## [What to work on]
Output only this range of the data below: the line that contains "than one criterion." through the final line, both ends included, each retyped exactly.

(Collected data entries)
┄┄┄┄┄┄┄┄┄┄
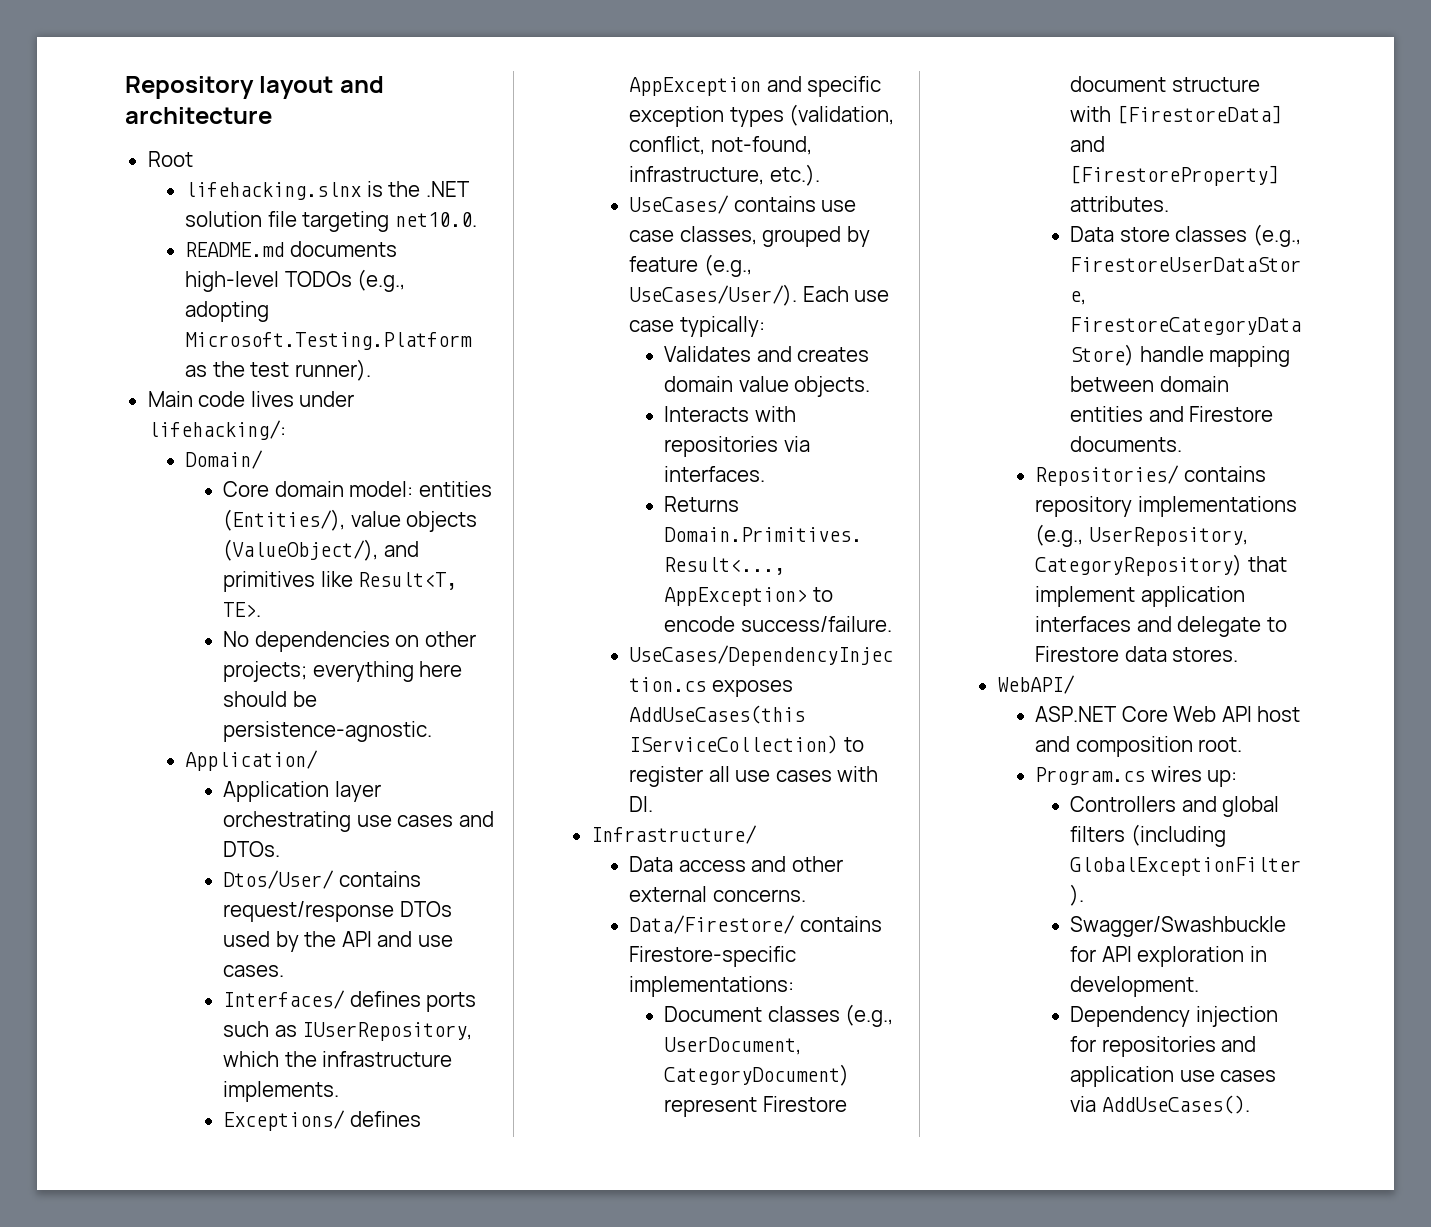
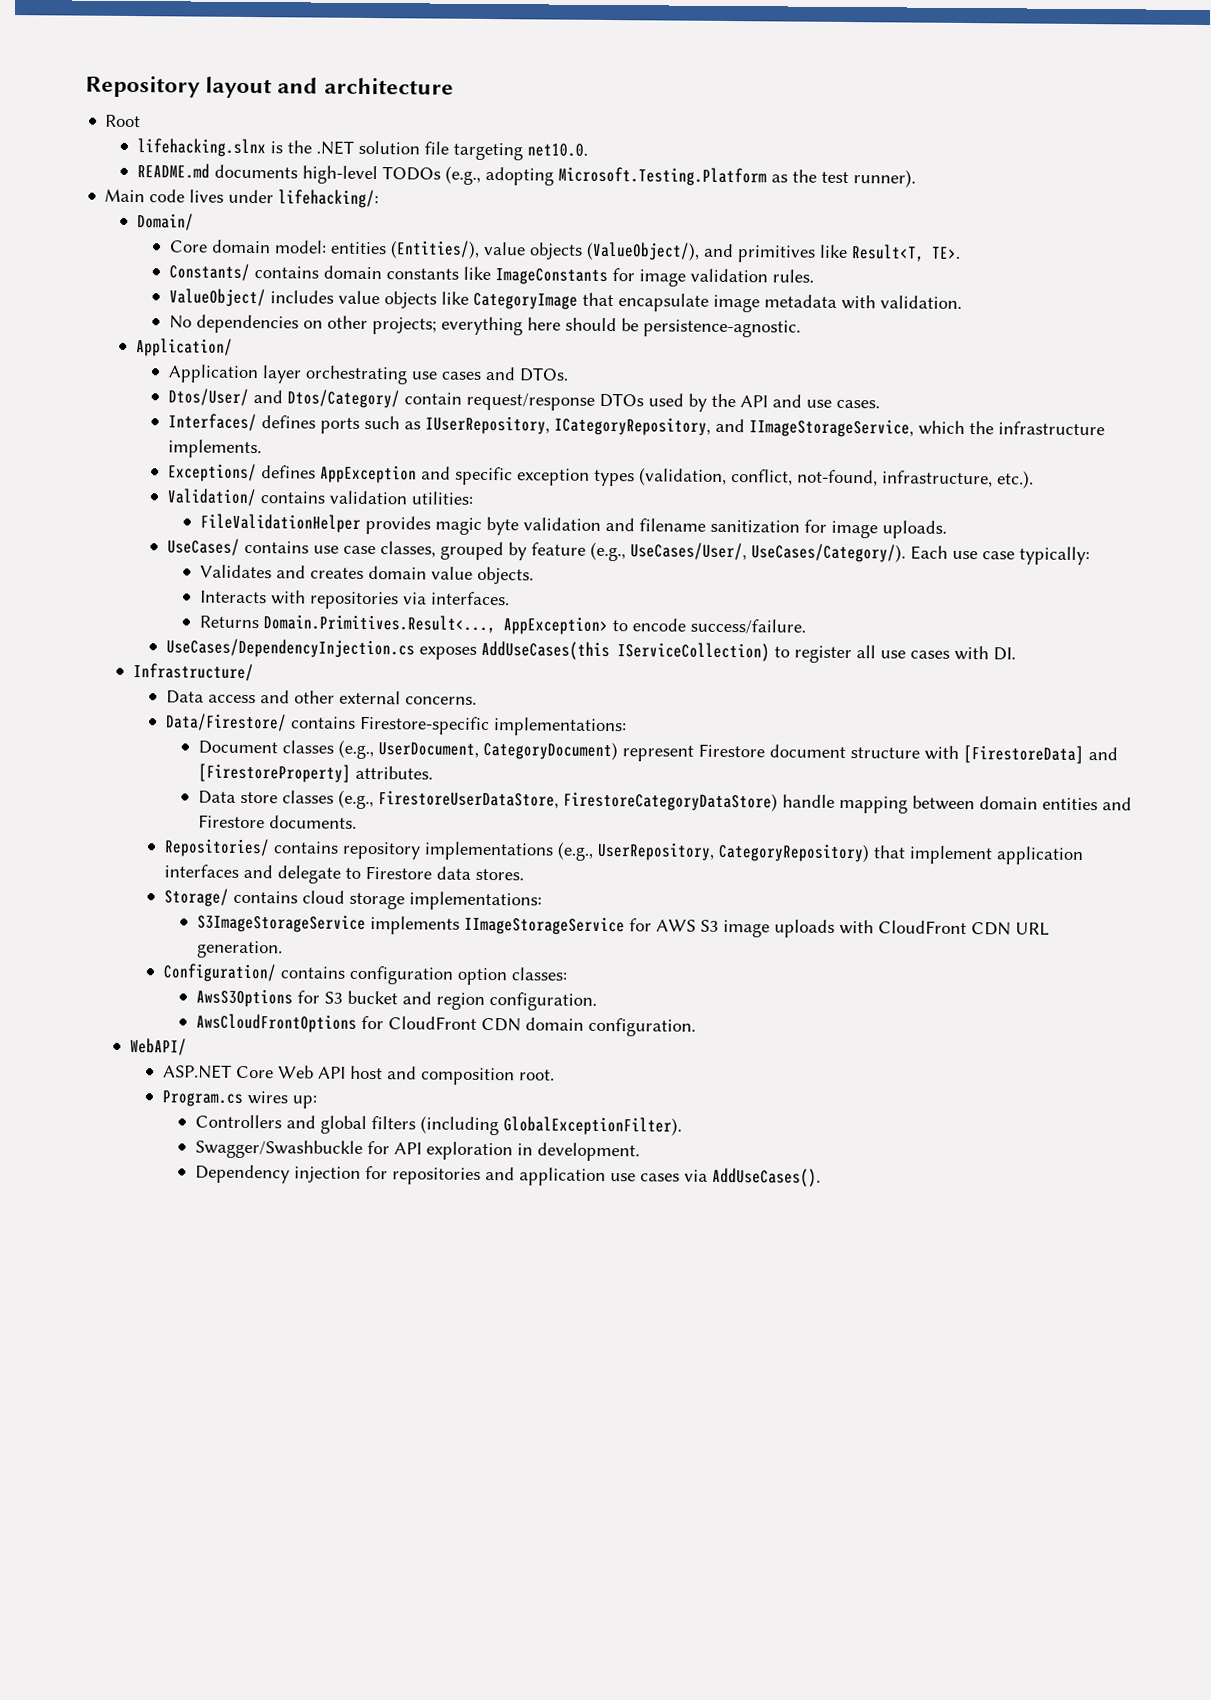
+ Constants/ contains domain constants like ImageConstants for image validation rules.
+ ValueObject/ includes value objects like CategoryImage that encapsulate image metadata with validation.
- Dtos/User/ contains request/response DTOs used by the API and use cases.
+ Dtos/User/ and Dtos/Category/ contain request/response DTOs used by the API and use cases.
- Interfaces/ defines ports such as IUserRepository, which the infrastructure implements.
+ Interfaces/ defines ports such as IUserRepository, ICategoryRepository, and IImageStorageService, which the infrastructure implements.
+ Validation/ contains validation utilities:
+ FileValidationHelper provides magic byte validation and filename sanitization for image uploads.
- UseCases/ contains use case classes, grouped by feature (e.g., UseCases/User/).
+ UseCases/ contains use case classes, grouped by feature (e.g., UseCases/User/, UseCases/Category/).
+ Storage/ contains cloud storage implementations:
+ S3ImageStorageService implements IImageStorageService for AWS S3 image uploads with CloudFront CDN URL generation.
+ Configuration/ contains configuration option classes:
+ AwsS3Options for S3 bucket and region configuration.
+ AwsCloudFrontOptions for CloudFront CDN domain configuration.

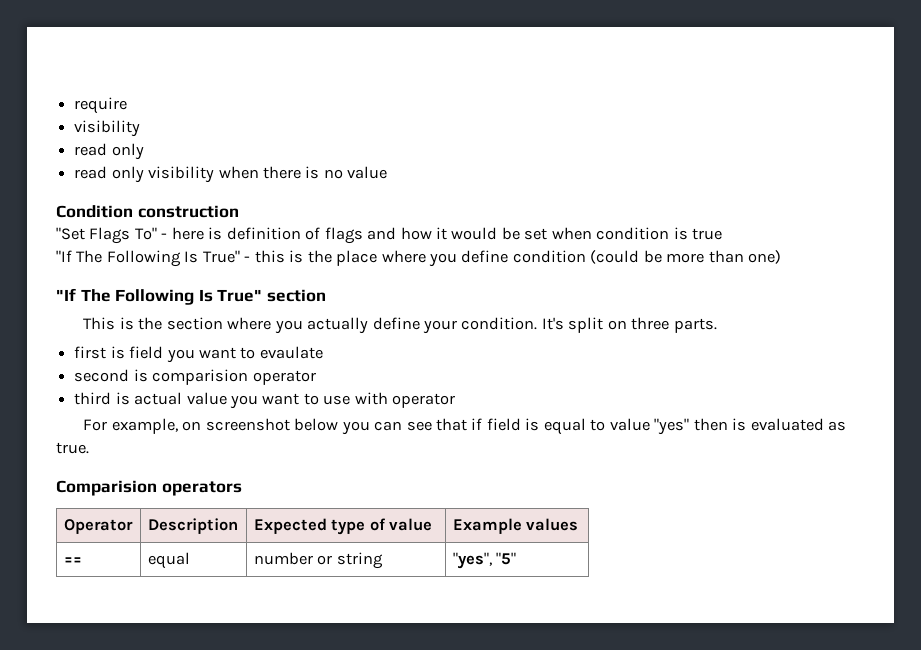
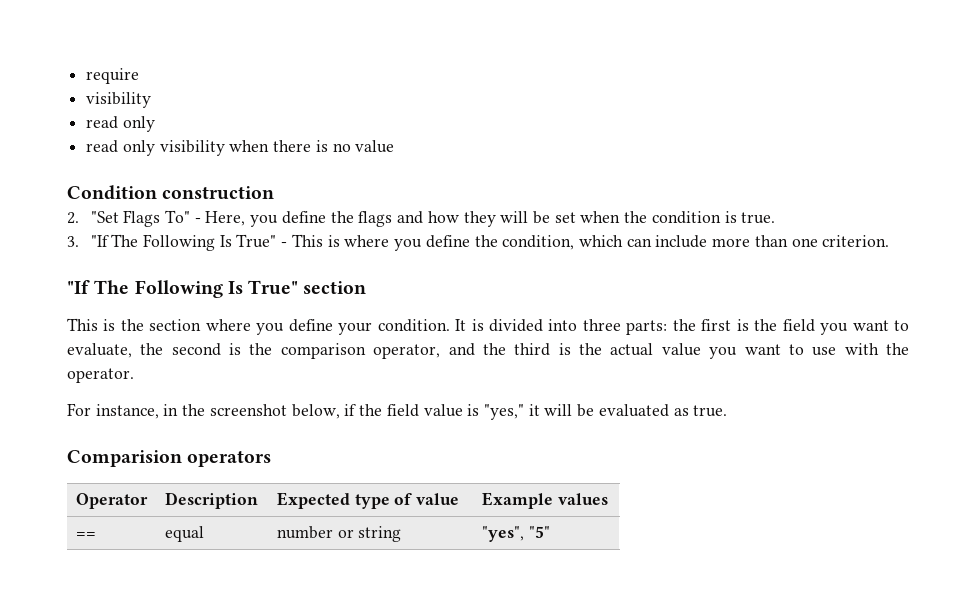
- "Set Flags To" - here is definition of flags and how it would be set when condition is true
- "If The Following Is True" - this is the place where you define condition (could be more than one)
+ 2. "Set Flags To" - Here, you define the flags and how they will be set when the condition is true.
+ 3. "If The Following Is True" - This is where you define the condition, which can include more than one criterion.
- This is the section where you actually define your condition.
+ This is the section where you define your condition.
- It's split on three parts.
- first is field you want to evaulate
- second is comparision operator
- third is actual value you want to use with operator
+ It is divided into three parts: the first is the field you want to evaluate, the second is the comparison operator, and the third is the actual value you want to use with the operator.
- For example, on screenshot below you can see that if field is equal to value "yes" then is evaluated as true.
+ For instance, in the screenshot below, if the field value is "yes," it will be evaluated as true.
┄┄┄┄┄┄┄┄┄┄
## [Result of this task]
+ 3. "If The Following Is True" - This is where you define the condition, which can include more than one criterion.
- This is the section where you actually define your condition.
+ This is the section where you define your condition.
- It's split on three parts.
- first is field you want to evaulate
- second is comparision operator
- third is actual value you want to use with operator
+ It is divided into three parts: the first is the field you want to evaluate, the second is the comparison operator, and the third is the actual value you want to use with the operator.
- For example, on screenshot below you can see that if field is equal to value "yes" then is evaluated as true.
+ For instance, in the screenshot below, if the field value is "yes," it will be evaluated as true.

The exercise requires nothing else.